The data must be reproduced verbatim; images are to be omitted.
--*--
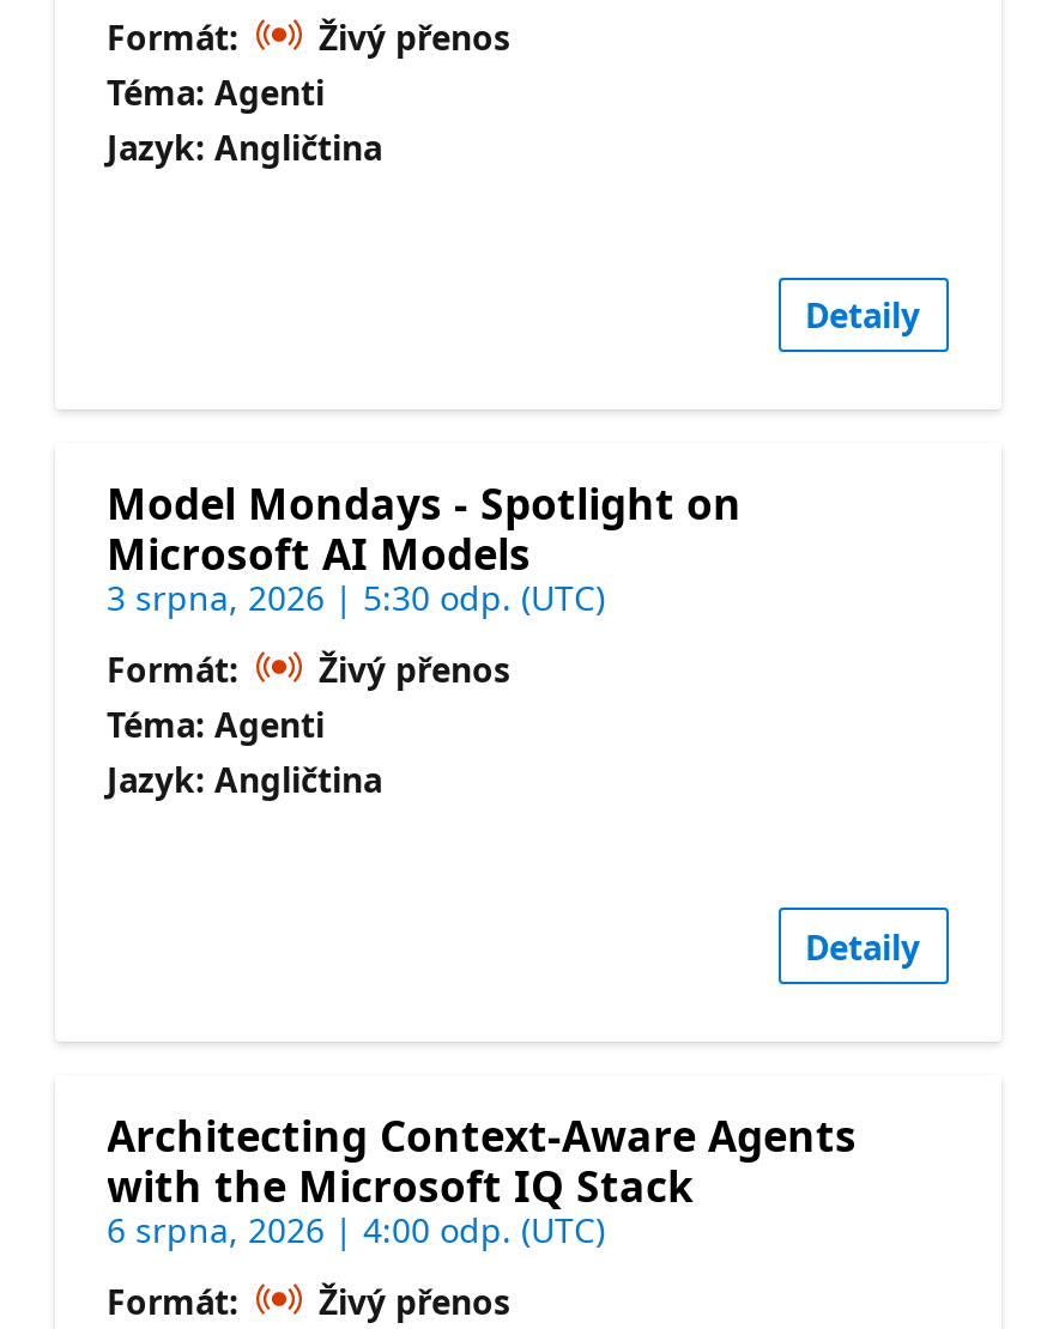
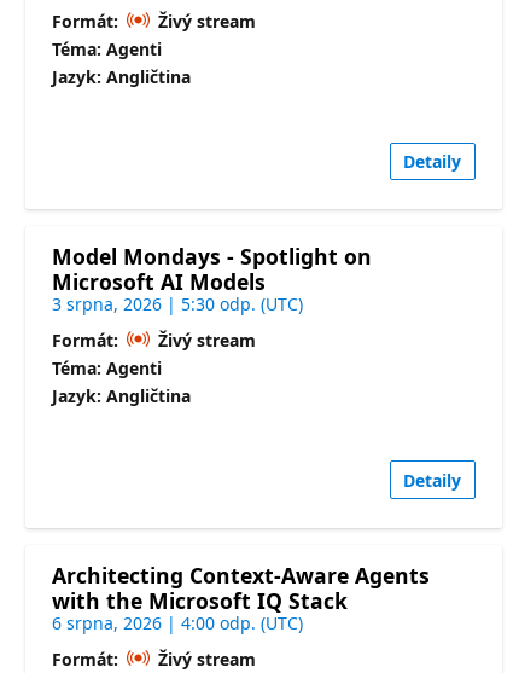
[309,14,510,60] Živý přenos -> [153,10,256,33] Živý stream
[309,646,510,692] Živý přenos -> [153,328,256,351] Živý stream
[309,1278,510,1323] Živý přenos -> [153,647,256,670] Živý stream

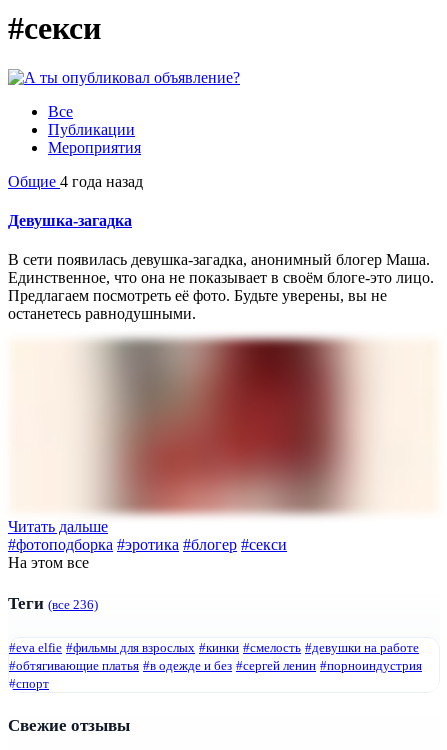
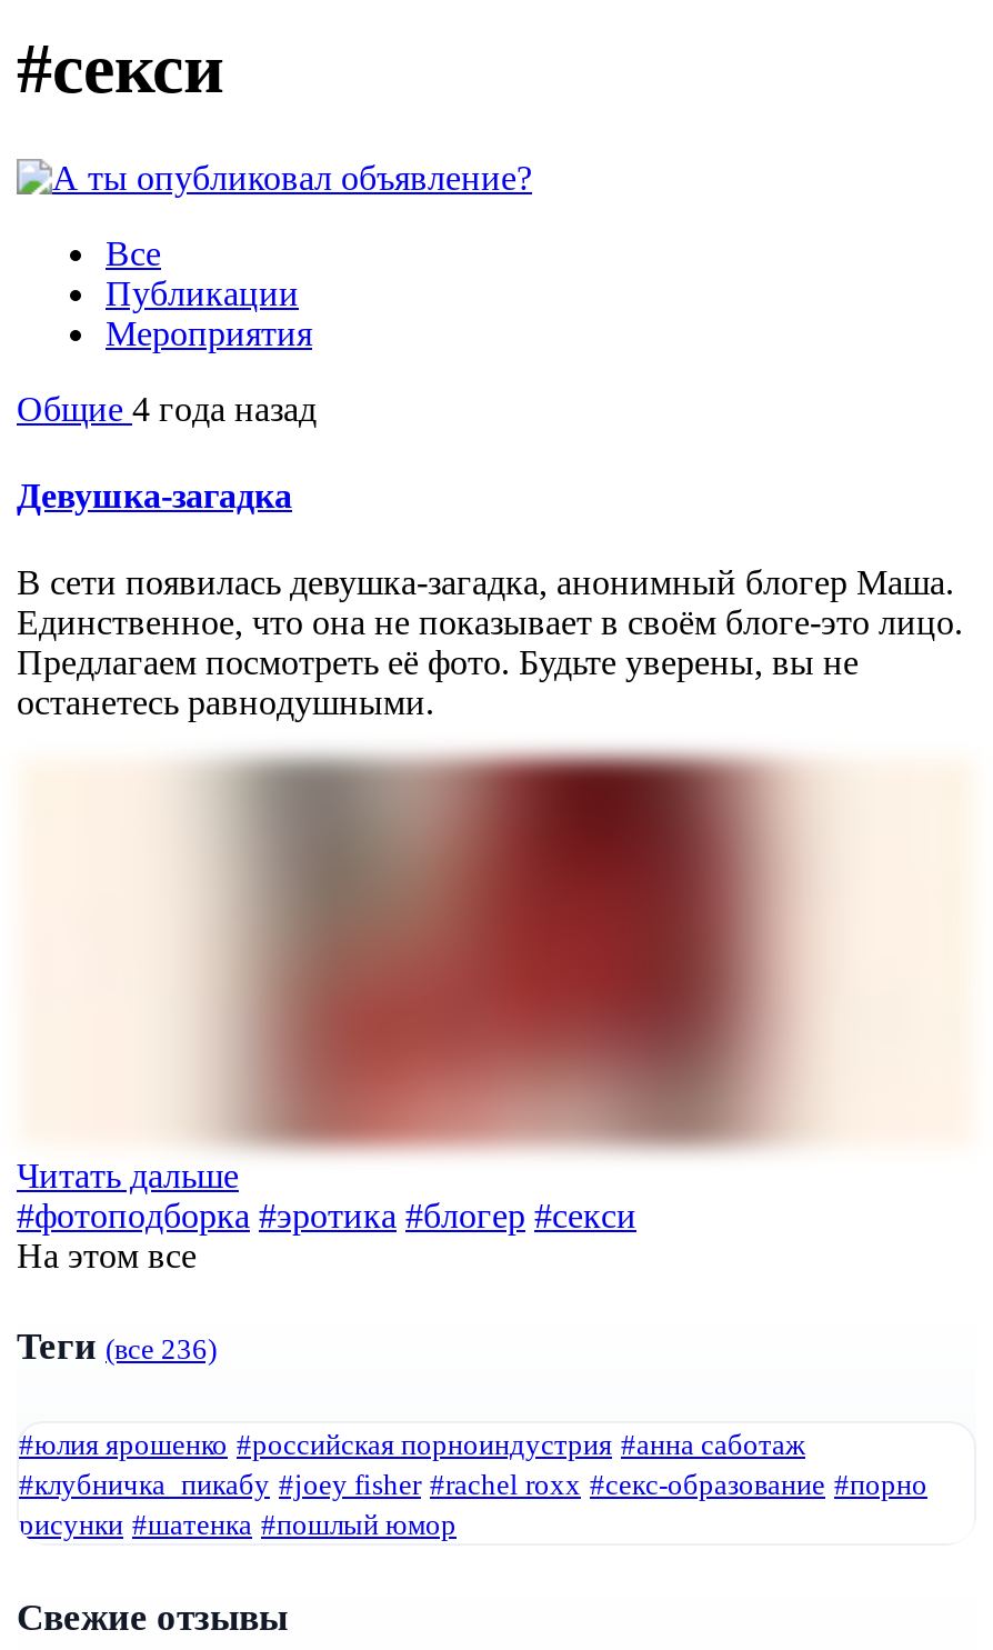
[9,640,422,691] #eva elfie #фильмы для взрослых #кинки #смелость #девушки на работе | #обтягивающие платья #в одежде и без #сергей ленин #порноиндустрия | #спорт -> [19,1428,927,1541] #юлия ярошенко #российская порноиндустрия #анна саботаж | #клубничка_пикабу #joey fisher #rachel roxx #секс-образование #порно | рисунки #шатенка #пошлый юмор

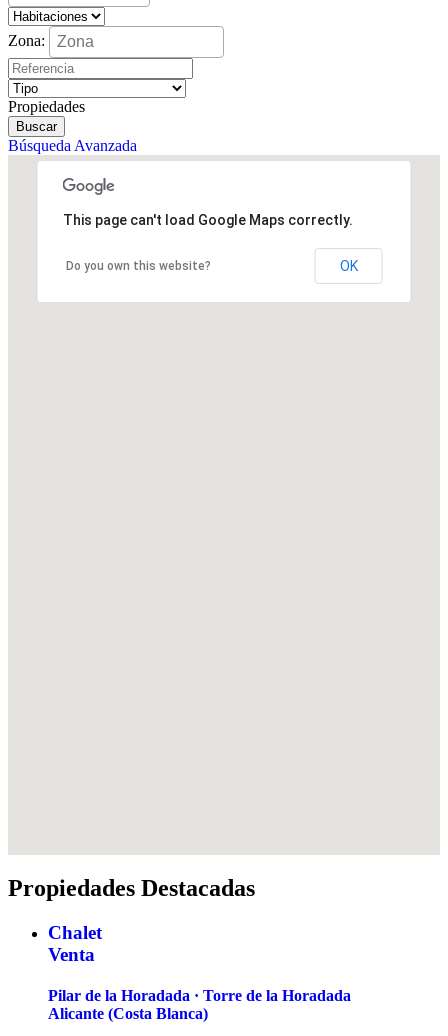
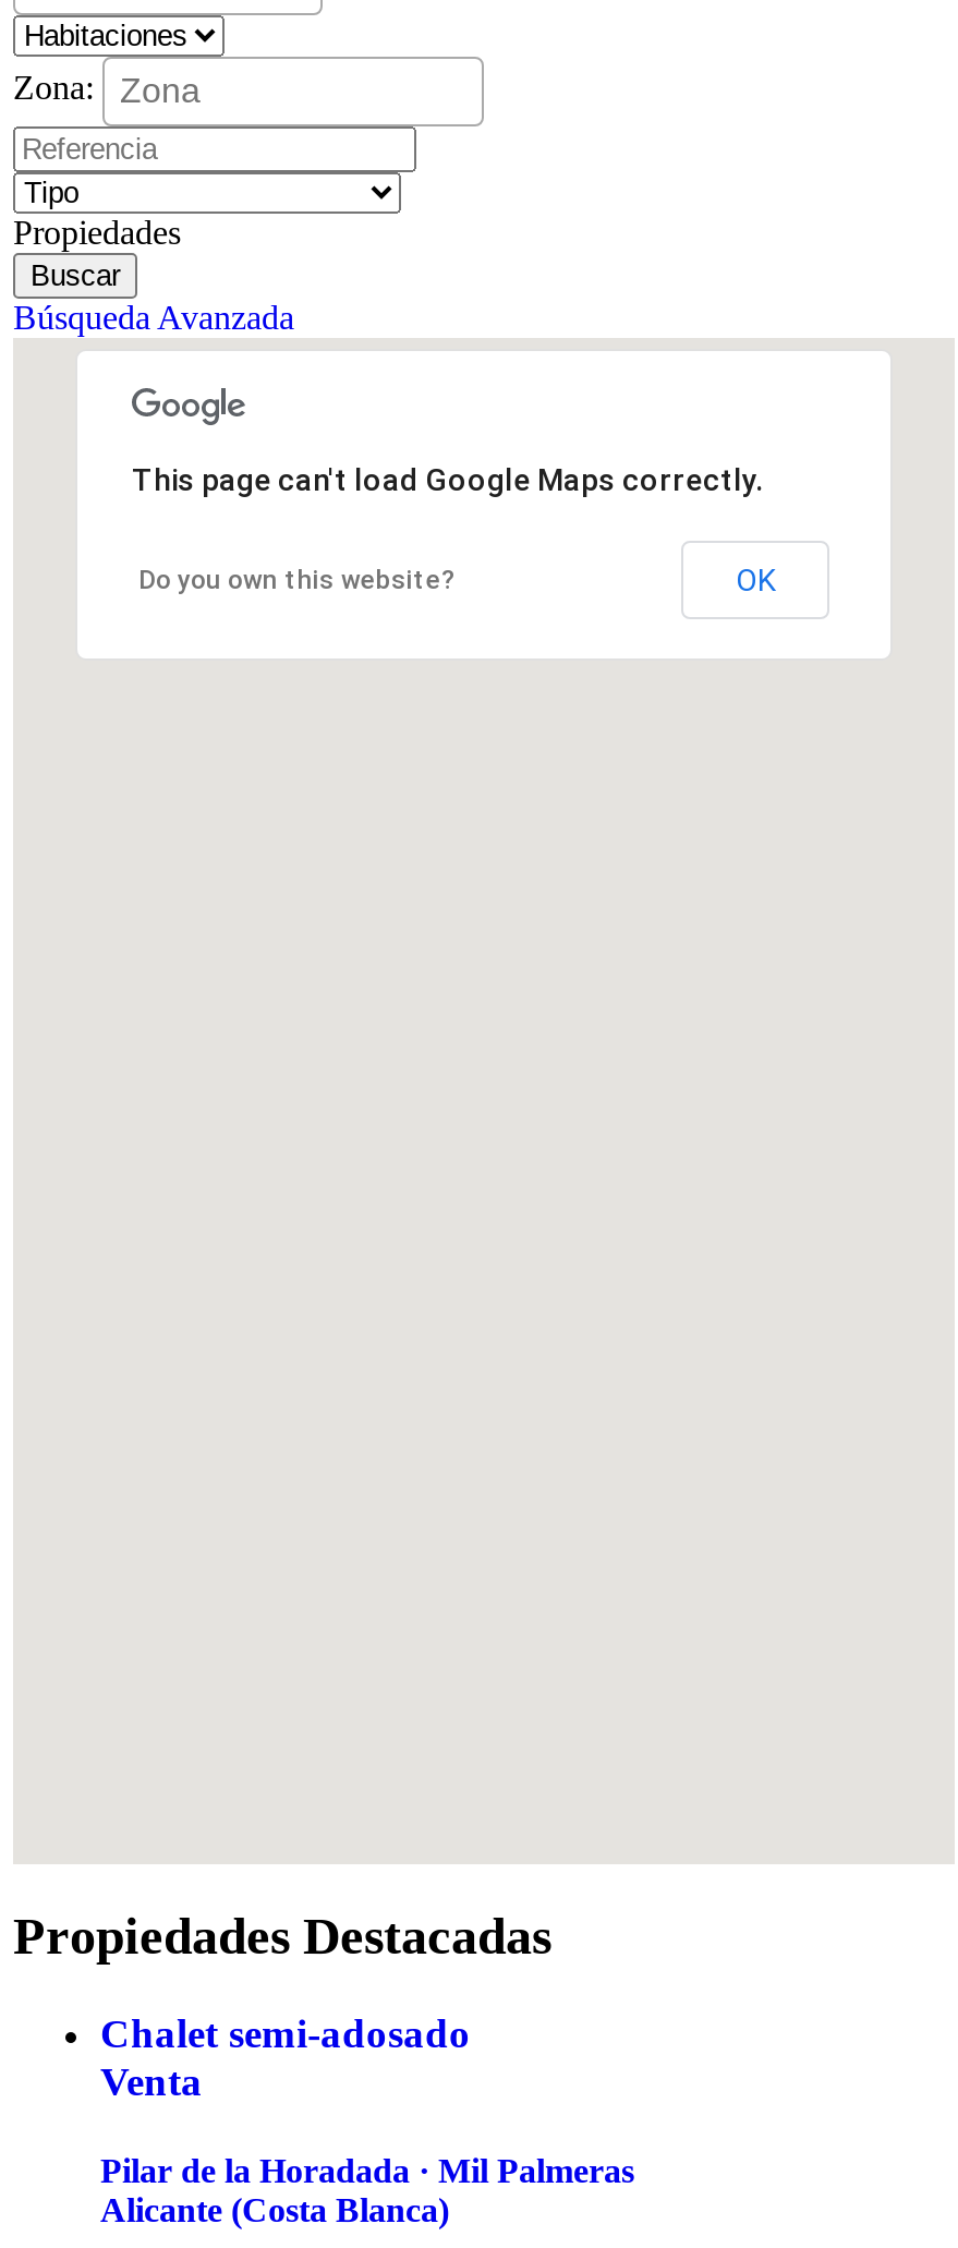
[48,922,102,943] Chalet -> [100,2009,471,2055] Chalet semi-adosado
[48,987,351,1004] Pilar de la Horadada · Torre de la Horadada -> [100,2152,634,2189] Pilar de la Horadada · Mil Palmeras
--*--
Response to this exercise
[309,14,510,60] Živý přenos -> [153,10,256,33] Živý stream
[309,646,510,692] Živý přenos -> [153,328,256,351] Živý stream
[309,1278,510,1323] Živý přenos -> [153,647,256,670] Živý stream

[9,640,422,691] #eva elfie #фильмы для взрослых #кинки #смелость #девушки на работе | #обтягивающие платья #в одежде и без #сергей ленин #порноиндустрия | #спорт -> [19,1428,927,1541] #юлия ярошенко #российская порноиндустрия #анна саботаж | #клубничка_пикабу #joey fisher #rachel roxx #секс-образование #порно | рисунки #шатенка #пошлый юмор

[48,922,102,943] Chalet -> [100,2009,471,2055] Chalet semi-adosado
[48,987,351,1004] Pilar de la Horadada · Torre de la Horadada -> [100,2152,634,2189] Pilar de la Horadada · Mil Palmeras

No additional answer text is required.